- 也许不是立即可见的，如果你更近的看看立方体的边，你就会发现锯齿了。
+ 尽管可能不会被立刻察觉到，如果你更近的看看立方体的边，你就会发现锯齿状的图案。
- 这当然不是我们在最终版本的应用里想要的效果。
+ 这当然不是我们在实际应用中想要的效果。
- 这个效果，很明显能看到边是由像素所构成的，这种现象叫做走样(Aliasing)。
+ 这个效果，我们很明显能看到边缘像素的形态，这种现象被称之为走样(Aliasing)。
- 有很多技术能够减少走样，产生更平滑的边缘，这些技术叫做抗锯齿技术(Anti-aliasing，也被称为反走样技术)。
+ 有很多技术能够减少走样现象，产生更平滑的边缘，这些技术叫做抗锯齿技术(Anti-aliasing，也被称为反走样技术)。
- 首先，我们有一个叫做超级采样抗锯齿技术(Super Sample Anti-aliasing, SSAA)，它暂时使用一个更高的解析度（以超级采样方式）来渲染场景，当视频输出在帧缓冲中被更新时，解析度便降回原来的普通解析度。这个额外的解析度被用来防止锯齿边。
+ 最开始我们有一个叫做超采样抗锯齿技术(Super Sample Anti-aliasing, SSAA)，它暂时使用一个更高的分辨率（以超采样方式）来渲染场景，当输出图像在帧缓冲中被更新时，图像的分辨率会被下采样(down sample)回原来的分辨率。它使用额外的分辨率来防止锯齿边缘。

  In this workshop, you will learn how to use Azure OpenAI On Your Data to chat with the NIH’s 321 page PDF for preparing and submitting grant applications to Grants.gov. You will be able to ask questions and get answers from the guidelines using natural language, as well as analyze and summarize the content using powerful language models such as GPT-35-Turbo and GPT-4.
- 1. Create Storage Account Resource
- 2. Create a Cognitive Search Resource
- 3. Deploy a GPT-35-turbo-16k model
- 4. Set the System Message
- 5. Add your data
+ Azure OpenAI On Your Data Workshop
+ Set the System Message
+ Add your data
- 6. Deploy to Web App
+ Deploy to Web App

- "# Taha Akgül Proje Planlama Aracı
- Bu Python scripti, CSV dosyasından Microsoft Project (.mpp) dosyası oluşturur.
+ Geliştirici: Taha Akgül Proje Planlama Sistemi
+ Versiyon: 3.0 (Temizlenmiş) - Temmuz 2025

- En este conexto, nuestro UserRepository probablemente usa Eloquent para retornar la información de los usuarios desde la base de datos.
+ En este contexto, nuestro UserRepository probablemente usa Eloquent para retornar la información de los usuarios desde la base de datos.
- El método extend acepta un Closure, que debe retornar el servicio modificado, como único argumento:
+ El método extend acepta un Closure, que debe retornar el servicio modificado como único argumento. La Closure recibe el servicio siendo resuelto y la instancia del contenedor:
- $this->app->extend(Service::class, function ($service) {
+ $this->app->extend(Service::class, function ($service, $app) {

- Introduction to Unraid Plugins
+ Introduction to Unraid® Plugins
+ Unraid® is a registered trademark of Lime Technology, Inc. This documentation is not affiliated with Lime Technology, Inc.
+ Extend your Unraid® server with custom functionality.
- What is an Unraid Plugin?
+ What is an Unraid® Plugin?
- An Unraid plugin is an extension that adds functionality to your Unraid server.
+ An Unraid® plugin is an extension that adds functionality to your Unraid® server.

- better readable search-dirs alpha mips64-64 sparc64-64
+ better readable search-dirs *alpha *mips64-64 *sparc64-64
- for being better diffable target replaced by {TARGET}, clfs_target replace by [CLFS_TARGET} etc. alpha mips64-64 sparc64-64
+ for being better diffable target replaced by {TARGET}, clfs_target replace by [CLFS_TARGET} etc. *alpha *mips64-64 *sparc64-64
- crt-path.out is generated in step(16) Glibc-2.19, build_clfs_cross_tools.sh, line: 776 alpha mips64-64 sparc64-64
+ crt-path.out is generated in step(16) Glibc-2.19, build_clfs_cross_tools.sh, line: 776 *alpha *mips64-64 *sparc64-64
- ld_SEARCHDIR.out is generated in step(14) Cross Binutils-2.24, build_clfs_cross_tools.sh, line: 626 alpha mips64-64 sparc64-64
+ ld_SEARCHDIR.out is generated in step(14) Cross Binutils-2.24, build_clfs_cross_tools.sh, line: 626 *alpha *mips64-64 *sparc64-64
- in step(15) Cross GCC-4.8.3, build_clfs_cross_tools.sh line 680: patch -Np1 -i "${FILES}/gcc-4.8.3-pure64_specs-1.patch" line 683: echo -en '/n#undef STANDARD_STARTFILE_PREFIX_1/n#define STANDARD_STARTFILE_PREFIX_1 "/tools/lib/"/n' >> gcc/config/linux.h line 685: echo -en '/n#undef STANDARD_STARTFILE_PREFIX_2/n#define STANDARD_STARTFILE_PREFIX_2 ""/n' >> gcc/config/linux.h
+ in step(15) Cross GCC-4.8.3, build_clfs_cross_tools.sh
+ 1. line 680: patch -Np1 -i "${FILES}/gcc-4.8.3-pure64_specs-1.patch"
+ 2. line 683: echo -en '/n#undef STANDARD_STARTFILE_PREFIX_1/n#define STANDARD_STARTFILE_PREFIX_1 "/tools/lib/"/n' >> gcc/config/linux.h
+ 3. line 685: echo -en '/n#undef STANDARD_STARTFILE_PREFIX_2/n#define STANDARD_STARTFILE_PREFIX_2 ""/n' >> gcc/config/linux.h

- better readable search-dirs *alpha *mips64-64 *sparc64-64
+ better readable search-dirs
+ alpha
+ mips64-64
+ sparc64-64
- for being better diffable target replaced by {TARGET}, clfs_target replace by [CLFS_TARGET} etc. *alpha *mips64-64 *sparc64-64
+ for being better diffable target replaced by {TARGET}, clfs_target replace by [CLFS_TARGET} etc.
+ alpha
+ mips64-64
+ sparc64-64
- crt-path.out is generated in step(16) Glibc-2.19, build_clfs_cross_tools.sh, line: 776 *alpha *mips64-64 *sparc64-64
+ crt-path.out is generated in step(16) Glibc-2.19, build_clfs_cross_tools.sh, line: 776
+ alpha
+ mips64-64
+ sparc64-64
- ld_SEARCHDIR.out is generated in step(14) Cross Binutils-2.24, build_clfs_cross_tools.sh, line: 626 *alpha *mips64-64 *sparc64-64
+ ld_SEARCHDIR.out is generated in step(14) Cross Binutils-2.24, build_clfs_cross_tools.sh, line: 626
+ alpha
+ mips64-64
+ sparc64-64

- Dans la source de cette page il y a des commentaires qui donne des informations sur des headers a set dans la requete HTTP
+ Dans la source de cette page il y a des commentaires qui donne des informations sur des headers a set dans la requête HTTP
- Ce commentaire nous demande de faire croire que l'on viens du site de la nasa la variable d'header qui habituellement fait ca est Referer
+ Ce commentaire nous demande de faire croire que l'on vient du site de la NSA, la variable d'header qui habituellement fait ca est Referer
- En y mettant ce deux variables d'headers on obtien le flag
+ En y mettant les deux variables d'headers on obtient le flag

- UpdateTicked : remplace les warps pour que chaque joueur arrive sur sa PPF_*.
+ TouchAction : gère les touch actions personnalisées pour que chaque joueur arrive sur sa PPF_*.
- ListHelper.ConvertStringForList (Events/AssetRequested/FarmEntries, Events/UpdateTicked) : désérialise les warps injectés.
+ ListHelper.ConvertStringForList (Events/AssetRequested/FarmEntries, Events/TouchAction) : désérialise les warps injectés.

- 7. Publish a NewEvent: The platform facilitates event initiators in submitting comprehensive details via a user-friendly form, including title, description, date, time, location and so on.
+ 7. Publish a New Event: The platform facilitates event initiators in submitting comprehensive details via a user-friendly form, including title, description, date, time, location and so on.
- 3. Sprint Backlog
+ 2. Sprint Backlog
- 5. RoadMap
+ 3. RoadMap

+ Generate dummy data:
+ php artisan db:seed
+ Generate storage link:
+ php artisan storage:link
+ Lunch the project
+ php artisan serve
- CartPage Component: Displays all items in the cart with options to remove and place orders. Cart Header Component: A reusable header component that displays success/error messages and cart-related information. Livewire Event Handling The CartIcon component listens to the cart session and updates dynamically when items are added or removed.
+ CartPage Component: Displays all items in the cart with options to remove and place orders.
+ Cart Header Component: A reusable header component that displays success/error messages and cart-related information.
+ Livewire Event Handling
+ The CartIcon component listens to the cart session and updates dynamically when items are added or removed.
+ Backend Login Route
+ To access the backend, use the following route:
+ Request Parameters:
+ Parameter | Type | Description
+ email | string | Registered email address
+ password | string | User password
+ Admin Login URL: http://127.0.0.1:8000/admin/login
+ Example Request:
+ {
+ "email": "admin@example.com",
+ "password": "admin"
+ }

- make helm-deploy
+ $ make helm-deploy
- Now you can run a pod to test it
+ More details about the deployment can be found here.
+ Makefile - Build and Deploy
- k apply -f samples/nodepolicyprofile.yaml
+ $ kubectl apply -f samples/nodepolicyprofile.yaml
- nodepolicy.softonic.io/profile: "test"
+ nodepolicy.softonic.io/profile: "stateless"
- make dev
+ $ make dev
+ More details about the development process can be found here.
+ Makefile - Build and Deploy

____________

Exercise objective: Scan the material for the string "desde". Copy each line where it appears.

Response for this exercise:
- En este conexto, nuestro UserRepository probablemente usa Eloquent para retornar la información de los usuarios desde la base de datos.
+ En este contexto, nuestro UserRepository probablemente usa Eloquent para retornar la información de los usuarios desde la base de datos.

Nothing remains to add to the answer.